> **PROBLEM DETAILS**:
In the entries below, filter for the word "class" and copy every matching line.

> **DATA FOR THIS TASK**:
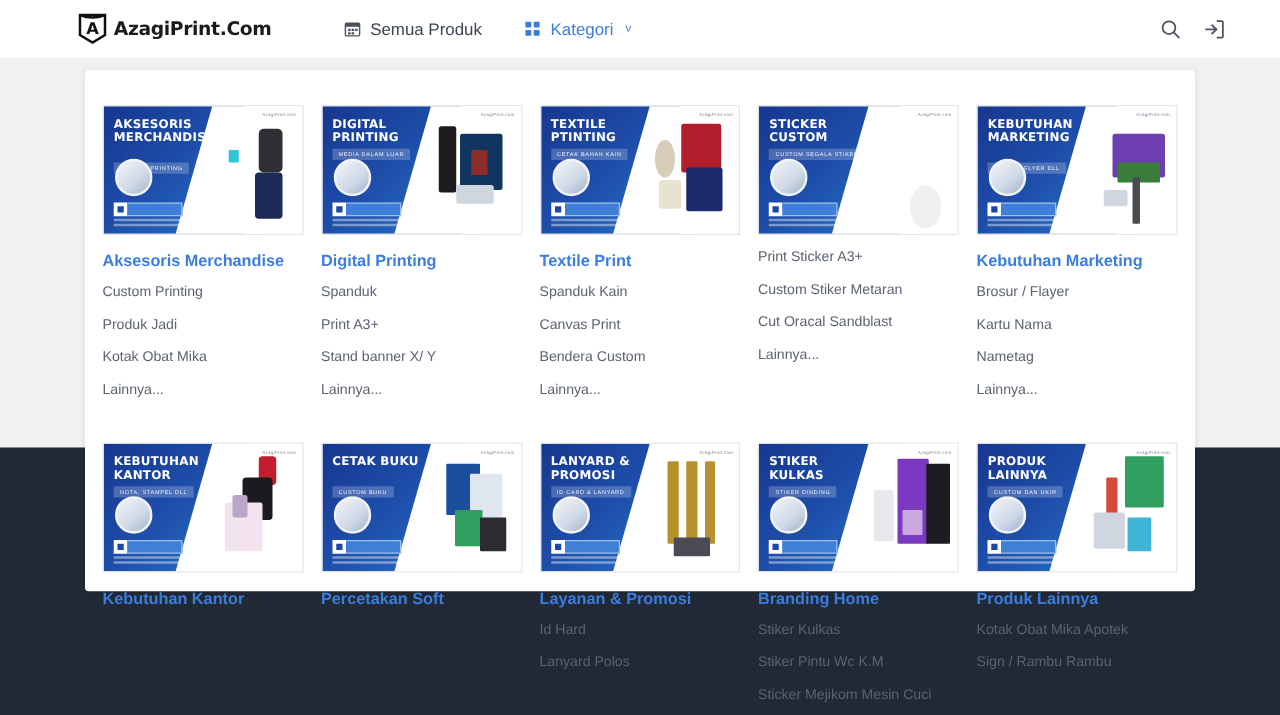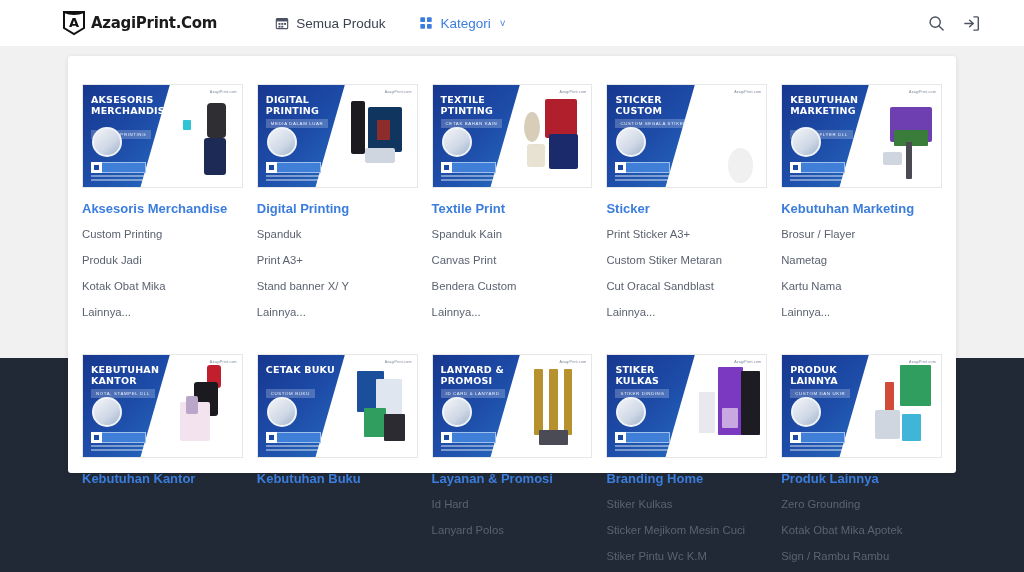--- a/index.html
+++ b/index.html
@@ -393,7 +393,6 @@
       </div>
     </div>
 
-    <a class="cat-title">Sticker</a>
 
     <ul class="cat-list">
       <li>

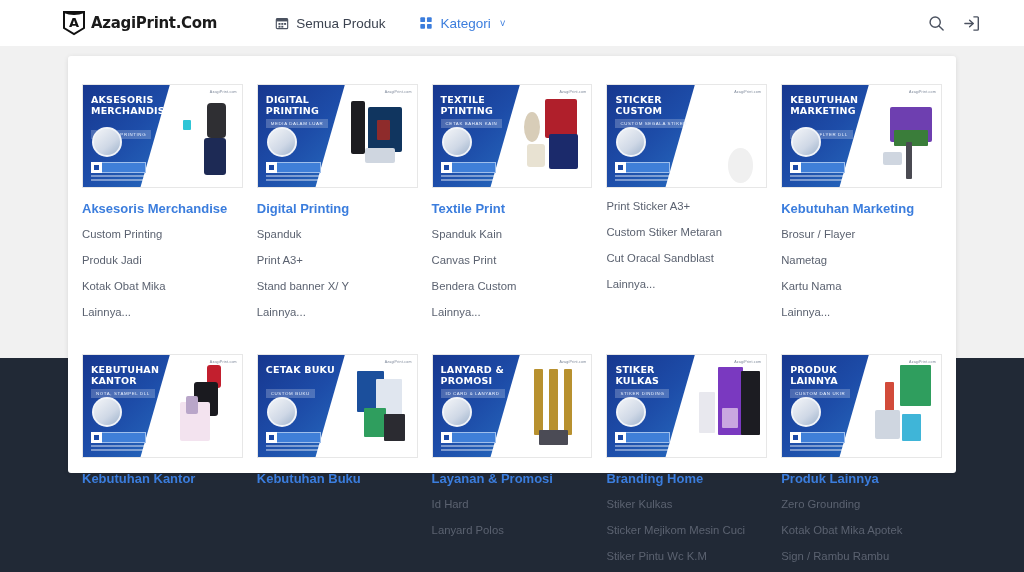--- a/index.html
+++ b/index.html
@@ -438,9 +438,9 @@
       <li>
         <a>Brosur / Flayer</a></li>
       <li>
+        <a>Kartu Nama</a></li>
+      <li>
         <a>Nametag</a></li>
-      <li>
-        <a>Kartu Nama</a></li>
       <li>
         <a class="more">Lainnya...</a></li>
     </ul>

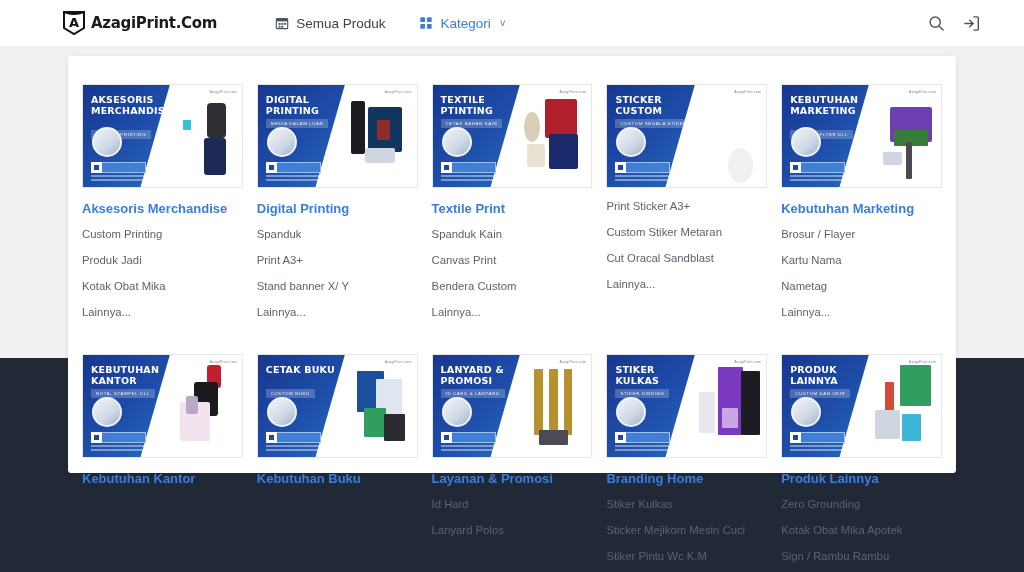--- a/index.html
+++ b/index.html
@@ -502,7 +502,7 @@
       </div>
     </div>
 
-    <a class="cat-title">Kebutuhan Buku</a>
+    <a class="cat-title">Percetakan Soft</a>
 
   </div>
         <div class="cat-card">

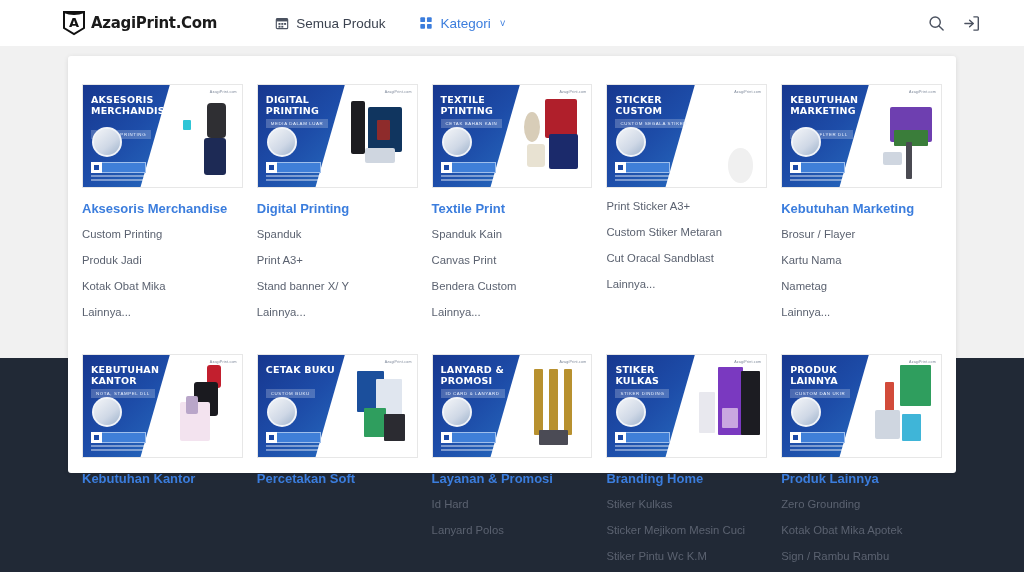--- a/index.html
+++ b/index.html
@@ -612,8 +612,6 @@
 
     <ul class="cat-list">
       <li>
-        <a>Zero Grounding</a></li>
-      <li>
         <a>Kotak Obat Mika Apotek</a></li>
       <li>
         <a>Sign / Rambu Rambu</a></li>

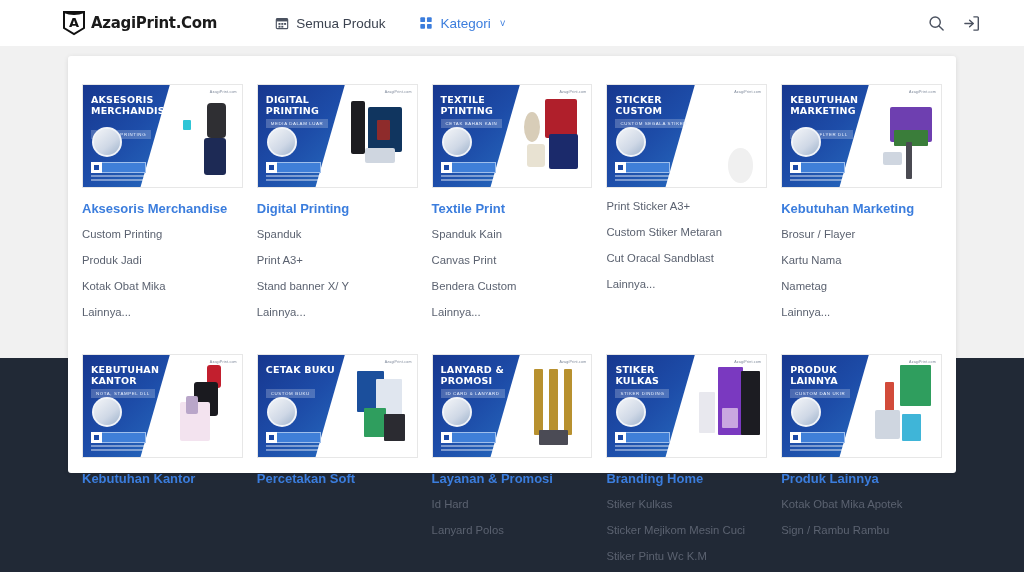--- a/index.html
+++ b/index.html
@@ -575,9 +575,9 @@
       <li>
         <a>Stiker Kulkas</a></li>
       <li>
+        <a>Stiker Pintu Wc K.M</a></li>
+      <li>
         <a>Sticker Mejikom Mesin Cuci</a></li>
-      <li>
-        <a>Stiker Pintu Wc K.M</a></li>
 
     </ul>
   </div>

> **SOLUTION**:
-    <a class="cat-title">Sticker</a>
     <ul class="cat-list">
         <a class="more">Lainnya...</a></li>
-    <a class="cat-title">Kebutuhan Buku</a>
+    <a class="cat-title">Percetakan Soft</a>
         <div class="cat-card">
     <ul class="cat-list">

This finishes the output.